Brief: All pictures are to be skipped; retype only the lines from the top of the entries through the line with "14px; top: 17px;", both included.

Source records:
+++++
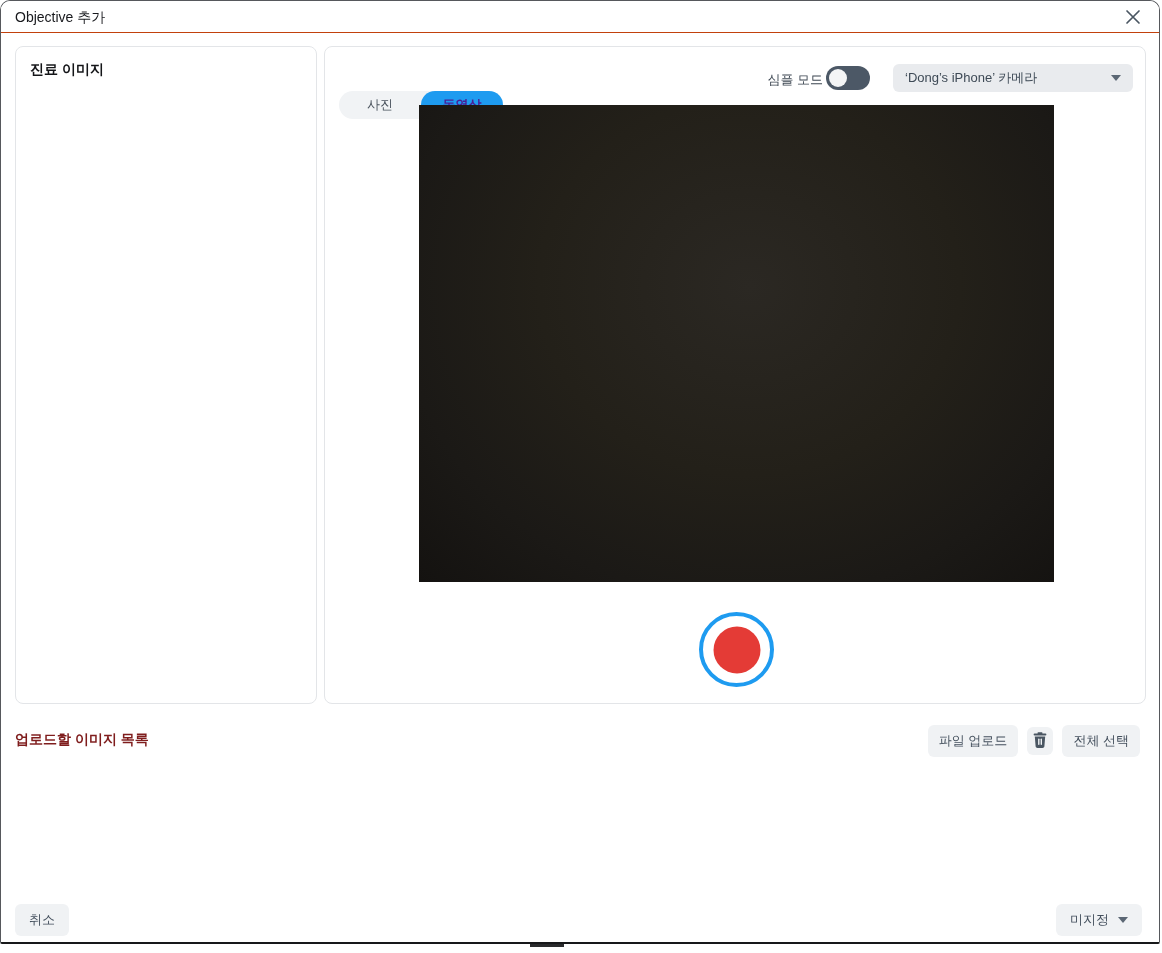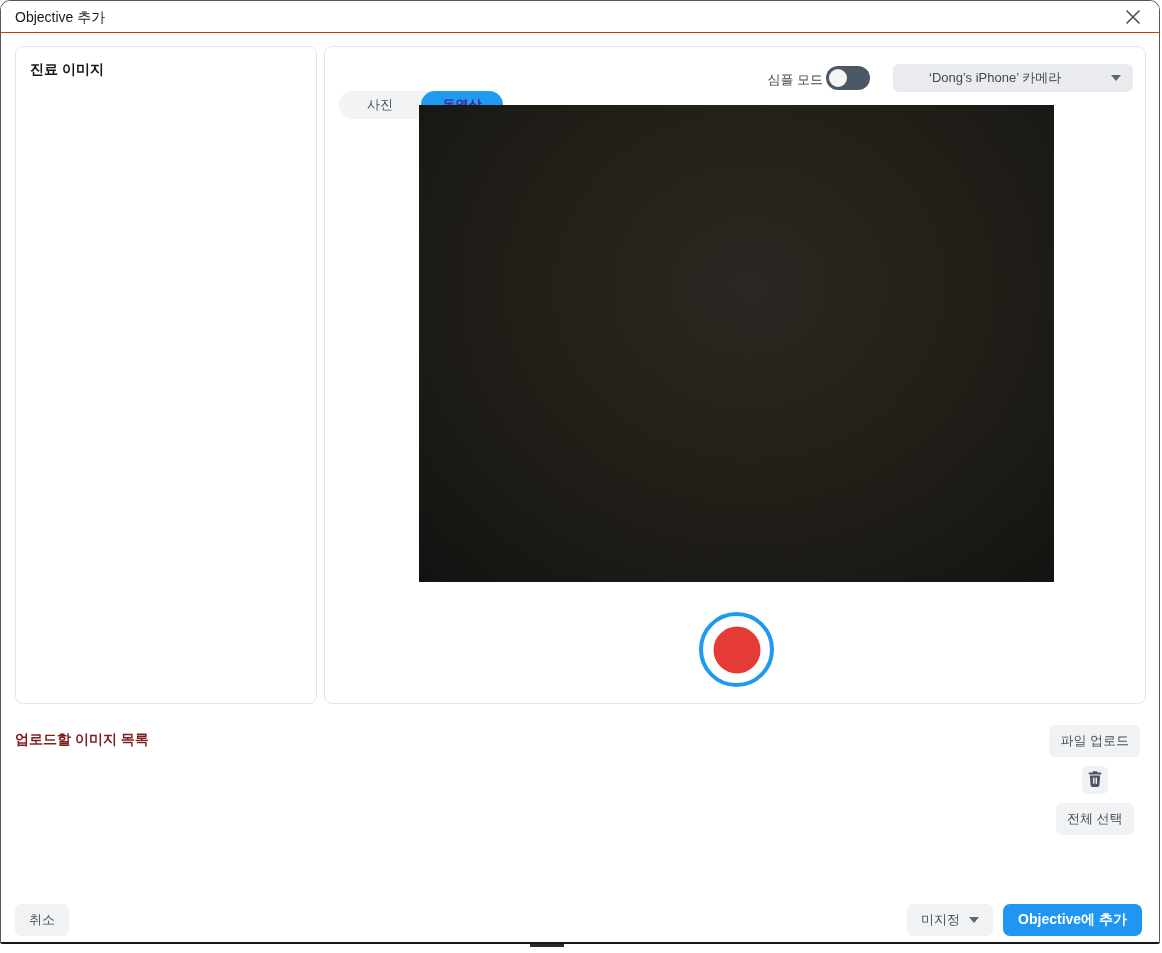--- a/index.html
+++ b/index.html
@@ -21,33 +21,33 @@
   .right-panel { left: 323px; top: 45px; width: 822px; height: 658px; }
 
   .seg-control { position: absolute; left: 14px; top: 17px; height: 28px; display: flex; background: #f1f3f5; border-radius: 14px; margin-top: 27px; }
   .seg { height: 28px; min-width: 82px; padding: 0 18px; border: none; background: transparent; border-radius: 14px; font-size: 13px; color: #4b545e; font-family: inherit; display: flex; align-items: center; justify-content: center; cursor: pointer; }
   .seg.active { background: #1e9bf0; color: #4c1d95; font-weight: bold; }
 
   .simple-mode-label { position: absolute; right: 322px; top: 24px; font-size: 13px; color: #3d4752; }
   .toggle { position: absolute; right: 275px; top: 19px; width: 44px; height: 24px; background: #4c5866; border-radius: 12px; border: none; cursor: pointer; }
   .toggle-knob { position: absolute; left: 3px; top: 3px; width: 18px; height: 18px; border-radius: 50%; background: #f4f5f6; }
 
-  .camera-select { position: absolute; right: 12px; top: 17px; width: 240px; height: 28px; background: #e9ebee; border-radius: 6px; border: none; cursor: pointer; display: flex; align-items: center; padding-left: 24px; }
+  .camera-select { position: absolute; right: 12px; top: 17px; width: 240px; height: 28px; background: #e9ebee; border-radius: 6px; border: none; cursor: pointer; display: flex; align-items: center; }
   .camera-select-value { font-size: 13px; color: #3e4a56; padding-left: 12px; white-space: nowrap; }
   .caret-down { width: 0; height: 0; border-left: 5px solid transparent; border-right: 5px solid transparent; border-top: 6px solid #5b6774; position: absolute; right: 12px; top: 11px; }
 
   .video-preview {
     position: absolute; left: 94px; top: 58px; width: 635px; height: 477px;
     background: radial-gradient(ellipse at 52% 38%, #2b2823 0%, #232019 45%, #1b1916 75%, #141210 100%);
   }
   .record-btn { position: absolute; left: 374px; top: 565px; width: 75px; height: 75px; border-radius: 50%; background: #fff; border: 4px solid #1e9bf0; cursor: pointer; padding: 0; }
   .record-dot { position: absolute; left: 50%; top: 50%; transform: translate(-50%, -50%); width: 47px; height: 47px; border-radius: 50%; background: #e43b36; }
 
   .upload-title { position: absolute; left: 14px; top: 730px; font-size: 14px; font-weight: bold; color: #7f1d1d; }
-  .upload-actions { position: absolute; right: 19px; top: 724px; display: flex; gap: 9px; align-items: center; flex-direction: column; }
+  .upload-actions { position: absolute; right: 19px; top: 724px; display: flex; gap: 9px; align-items: center; }
   .gray-btn { background: #f0f2f4; border: none; border-radius: 6px; padding: 7px 11px; font-size: 13px; color: #434f5c; font-family: inherit; cursor: pointer; display: flex; align-items: center; justify-content: center; }
   .icon-btn { width: 26px; height: 28px; padding: 0; }
 
   .footer-cancel { position: absolute; left: 14px; top: 903px; height: 32px; padding: 0 14px; }
   .footer-right { position: absolute; right: 17px; top: 903px; display: flex; gap: 10px; align-items: center; }
   .category-btn { height: 32px; padding: 0 14px; gap: 9px; }
   .category-btn .caret2 { width: 0; height: 0; border-left: 5px solid transparent; border-right: 5px solid transparent; border-top: 6px solid #5b6774; }
   .primary-btn { height: 32px; background: #1e96f2; color: #fff; font-weight: bold; font-size: 14px; border: none; border-radius: 7px; padding: 0 15px; font-family: inherit; cursor: pointer; }
 
   .bottom-notch { position: absolute; left: 530px; top: 944px; width: 34px; height: 3px; background: #2a2b2d; }
@@ -117,18 +117,17 @@
     <button class="gray-btn">전체 선택</button>
   </div>
 
   <button class="gray-btn footer-cancel">취소</button>
 
   <div class="footer-right">
     <button class="gray-btn category-btn">
       <span>미지정</span>
       <span class="caret2"></span>
     </button>
-    <button class="primary-btn">Objective에 추가</button>
   </div>
 
 </div>
 
 <div class="bottom-notch"></div>
 
 </body></html>

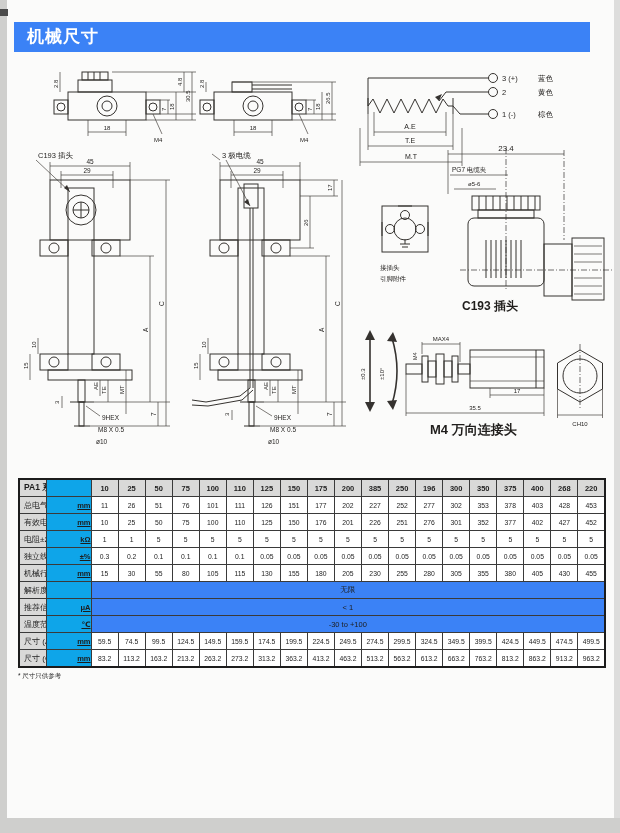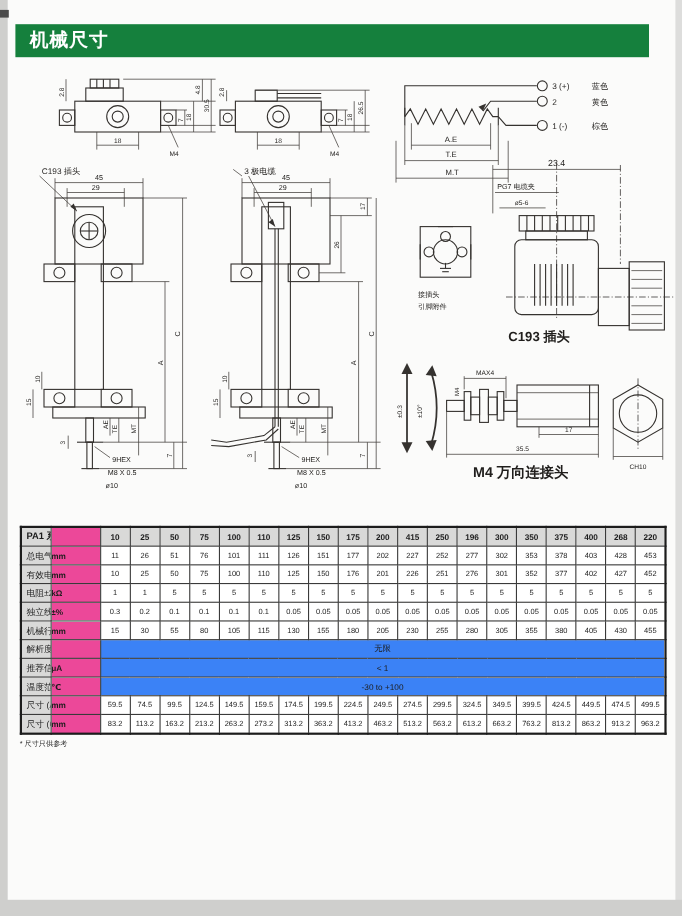--- a/index.html
+++ b/index.html
@@ -3,41 +3,41 @@
 <meta charset="utf-8">
 <style>
   html,body{margin:0;padding:0;background:#9a9a9a;}
   .page{position:relative;width:620px;height:833px;background:#fbfbfa;overflow:hidden;
         font-family:"Liberation Sans","DejaVu Sans",sans-serif;color:#1d1d1d;}
   .edge{position:absolute;background:#cfcfcd;}
   .edge-left{left:0;top:0;width:7px;height:833px;}
   .edge-right{left:614px;top:0;width:6px;height:833px;background:#dddddc;}
   .edge-bottom{left:0;top:818px;width:620px;height:15px;background:#cfcfcd;}
   .blemish{position:absolute;left:0;top:9px;width:8px;height:7px;background:#4b4b4b;}
-  .bar{position:absolute;left:14px;width:576px;height:30px;background:#15803d;color:#ffffff;
+  .bar{position:absolute;left:14px;width:576px;height:30px;background:#3b82f6;color:#ffffff;
        font-size:17px;font-weight:bold;line-height:30px;padding-left:13px;box-sizing:border-box;letter-spacing:1px;}
   .bar1{top:22px;}
   .bar2{top:443px;}
   svg{position:absolute;overflow:visible;}
   svg line,svg path,svg rect,svg circle,svg polyline,svg polygon{stroke:#35322f;fill:none;stroke-width:1;}
   svg .thin{stroke-width:0.7;stroke:#46423e;}
   svg .fil{fill:#35322f;stroke:none;}
   svg .dash{stroke-dasharray:6 2 1 2;stroke-width:0.7;}
   svg text{fill:#201e1c;stroke:none;font-family:"Liberation Sans","DejaVu Sans",sans-serif;}
   .t55{font-size:5.5px;} .t6{font-size:6px;} .t65{font-size:6.5px;} .t7{font-size:7px;}
   .t75{font-size:7.5px;} .t8{font-size:8px;} .t12{font-size:12px;font-weight:bold;} .t13{font-size:13px;font-weight:bold;}
   .mid{text-anchor:middle;}
   
   .table-wrap{position:absolute;left:18px;top:478px;width:588px;}
   #spec-table{border-collapse:collapse;table-layout:fixed;width:588px;border:2px solid #1c1c1c;}
   #spec-table th,#spec-table td{border:1px solid #3a3a3a;height:16px;padding:0;overflow:hidden;white-space:nowrap;}
   #spec-table th{background:#d9d9d8;font-size:7.5px;font-weight:bold;text-align:center;}
   #spec-table th.lbl{text-align:left;padding-left:4px;font-size:8.5px;}
   #spec-table td.lbl{width:256px;text-align:left;padding-left:4px;background:#d9d9d8;font-size:8px;}
-  #spec-table .unit{width:44px;font-weight:bold;font-size:7.5px;text-align:left;background:#ec4899;}
+  #spec-table .unit{width:44px;font-weight:bold;font-size:7.5px;text-align:right;background:#0ea5e9;text-decoration:underline;}
   #spec-table td.num{font-size:6.8px;text-align:center;background:#ffffff;}
   #spec-table td.span{font-size:7.5px;text-align:center;background:#3b82f6;}
   .footnote{margin-top:4px;font-size:6.5px;color:#222;}
 </style>
 </head>
 <body>
 
 <div class="page">
   <div class="edge edge-left"></div>
   <div class="edge edge-right"></div>
@@ -378,21 +378,21 @@
             <th class="num">10</th>
             <th class="num">25</th>
             <th class="num">50</th>
             <th class="num">75</th>
             <th class="num">100</th>
             <th class="num">110</th>
             <th class="num">125</th>
             <th class="num">150</th>
             <th class="num">175</th>
             <th class="num">200</th>
-            <th class="num">415</th>
+            <th class="num">385</th>
             <th class="num">250</th>
             <th class="num">196</th>
             <th class="num">300</th>
             <th class="num">350</th>
             <th class="num">375</th>
             <th class="num">400</th>
             <th class="num">268</th>
             <th class="num">220</th>
           </tr>
         </thead>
+++++
Exercise response:
--- a/index.html
+++ b/index.html
@@ -21,33 +21,33 @@
   .right-panel { left: 323px; top: 45px; width: 822px; height: 658px; }
 
   .seg-control { position: absolute; left: 14px; top: 17px; height: 28px; display: flex; background: #f1f3f5; border-radius: 14px; margin-top: 27px; }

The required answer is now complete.